Decubitus Ulcer Development: An Investigation on Its Effect and Evidence in Home Care Patients

Department of Anesthesiology, Etimesgut Şehit Sait Ertürk Public Hospital, Ankara, Turkey
Address for correspondence: Dr. Sevgi Seyhan, Department of Anesthesiology, Etimesgut Şehit Sait Ertürk Public Hospital, Ankara, Turkey. E-mail:

This is an open access journal, and articles are distributed under the terms of the Creative Commons Attribution-NonCommercial-ShareAlike 4.0 License, which allows others to remix, tweak, and build upon the work non-commercially, as long as appropriate credit is given and the new creations are licensed under the identical terms.

This article was originally published by Medknow Publications & Media Pvt Ltd and was migrated to Scientific Scholar after the change of Publisher; therefore Scientific Scholar has no control over the quality or content of this article.


Background and Aims:

Decubitus ulcer (DU) is one of the commonly observed health problems among home care patients. As well as deteriorating social, physical, and psychological conditions of the patients, it is a cause of severe economic loss due to long-term bed occupancy and high care costs. This study aimed to examine the factors which affect the development of decubitus ulcer among home care patients and provide extensive data to the literature.

Patients and Methods:

This study was conducted with on home care patients aged over 40 years old who were registered at Etimesgut Ankara Sehit Sait Erturk State Hospital. Following the face-to-face interviews with the patients at home, the scores of Subjective Global Assessment (SGA), Mini Nutritional Assessment (MNA), Daily Life Activities (DLA), and Geriatric Depression Scale (GDS) were recorded. Development of DU was monitored through routine examinations in the home care patients. It was encountered how SGA, MNA, DLA and GDS functioned in predicting the development of DU using logistic regression during effort and also how status of equipment and presence of comorbid diseases affected its development.


It was determined that malnutrition affected development of DU by decreasing mobility while the presence of psychological problems increased the risk for development. Furthermore, number of comorbid diseases and status of health equipment used by the patients were found effective in the development of DU.

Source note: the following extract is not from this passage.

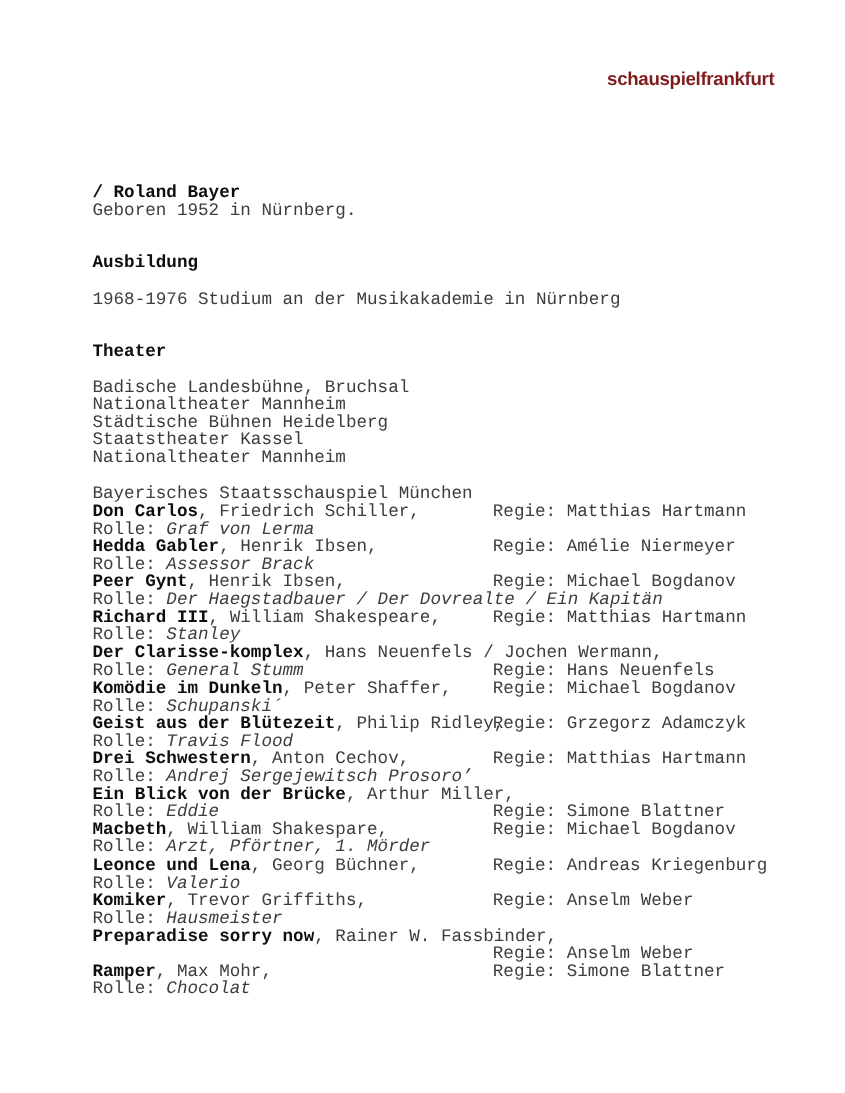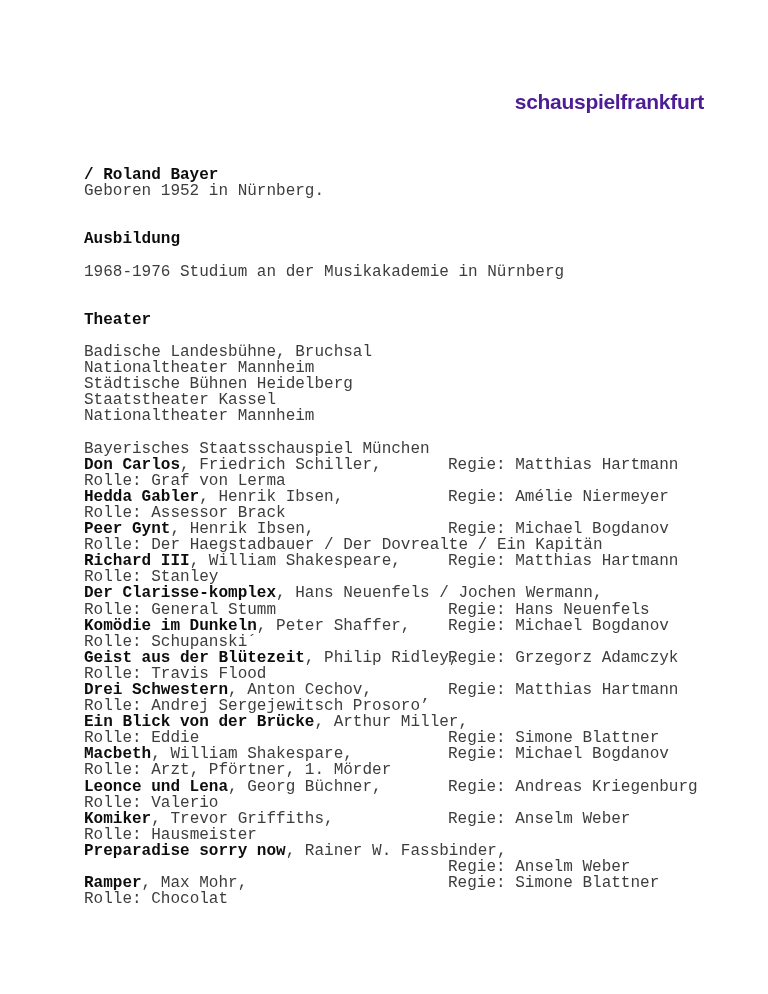"schauspielfrankfurt" .logo { color: #4c1d95 -> #7f1d1d; font-size: 21px -> 17px; margin-top: 28px -> none }
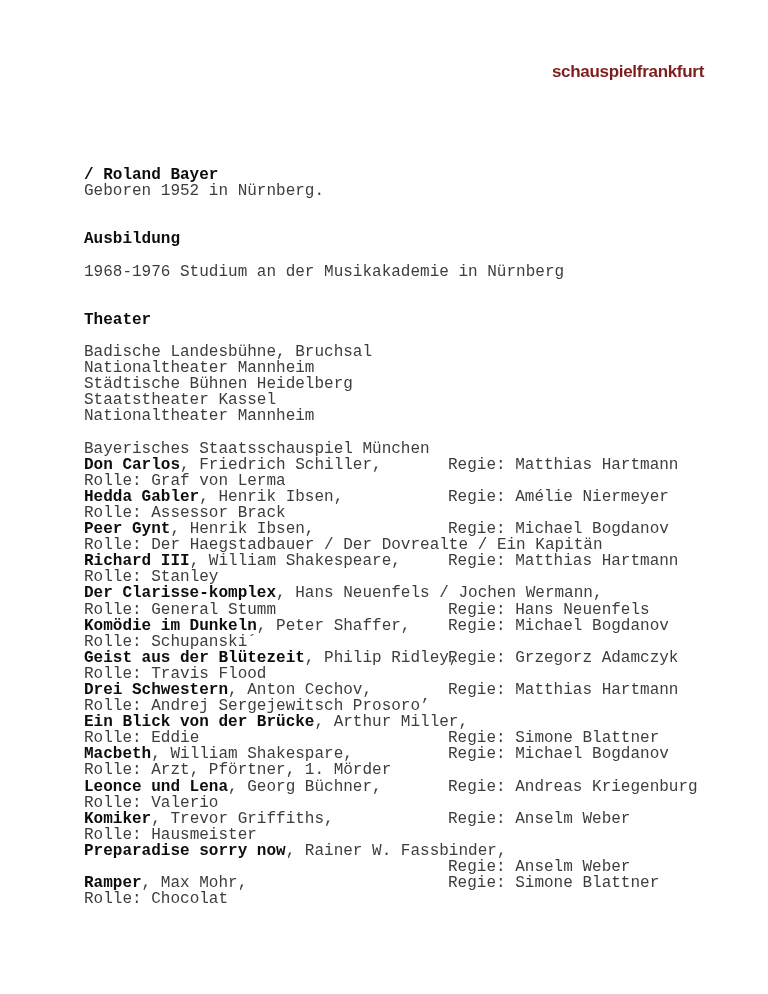"Graf von Lerma" .i { font-style: none -> italic }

It is obvious that decreased inability of independent mobility in DLA increase the risk for malnutrition and consequently two assessments show a negative impact on psychology of the patient.


Daily life activities
decubitus ulcer
depression scale
logistic regression


Pressure sore, which is also known as decubitus ulcer (DU), is a clinical situation. It involves ischemia, necrosis, and tissue necrosis due to pressure on the body parts which remained immobile for a long time. As well as threatening life quality of the patient by affecting the physical health, pressure sores also cause psychological problems such as loss of independence and social isolation.[1] Pressure sores are life-threatening problems because of movement restriction especially in the geriatric patient group. Decreased cognitive functions or movement restriction among geriatric patients increases the risk for pressure sores.[23] Although approximately 90% of pressures sores can be prevented with accurate risk assessment and treatment interventions, incidence of pressure sore is 10%–23% in the hospital wards while it may rise to 56% in intensive care units.[4567] Pressure sores which can be prevented with protective measures appear as an important indicator of quality for patient care centers and intensive care units.[8]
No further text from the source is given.